What is required>
State how many lines in the listing include the word "none", and give no other text.
---
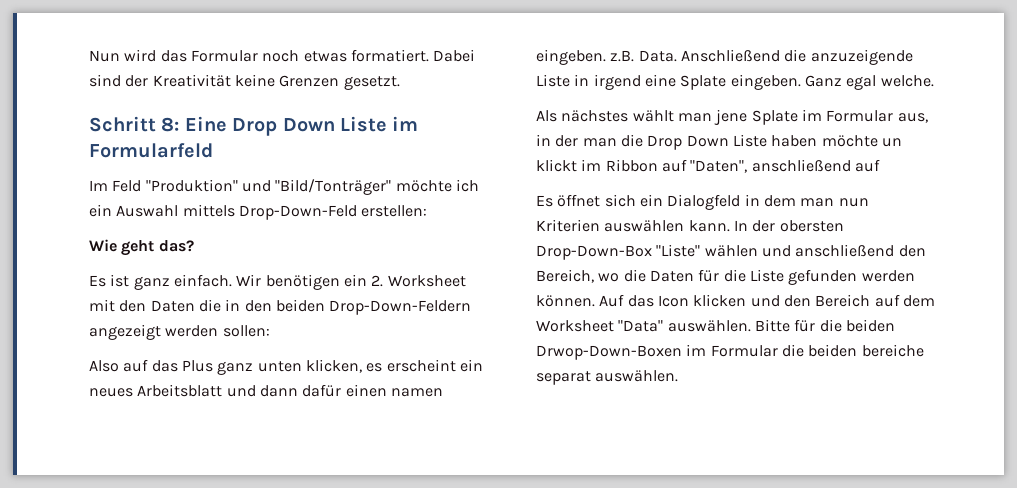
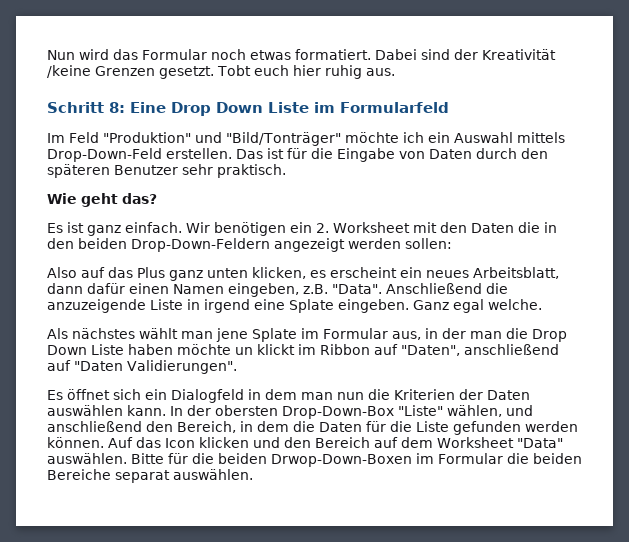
[234,74,275,87] keine -> [47,65,91,78] /keine
(400, 83) none -> [217,65,395,79] Tobt euch hier ruhig aus.
[361,205,428,217] erstellen: -> [166,148,548,162] [47,164,286,178] erstellen. Das ist für die Eingabe von Daten durch den späteren Benutzer sehr praktisch.
[137,384,256,397] Arbeitsblatt und -> [473,267,559,279] Arbeitsblatt,
[390,388,443,397] [536,49,677,65] namen eingeben. z.B. Data. -> [173,283,382,297] Namen eingeben, z.B. "Data".
(880, 165) none -> [74,360,237,374] "Daten Validierungen".
[536,219,600,232] Kriterien -> [368,389,530,400] die Kriterien der Daten
[704,245,758,257] wählen -> [447,405,502,417] wählen,
[598,273,620,282] wo -> [240,421,289,432] in dem
[861,344,924,357] bereiche -> [47,469,111,480] Bereiche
---
Result>
2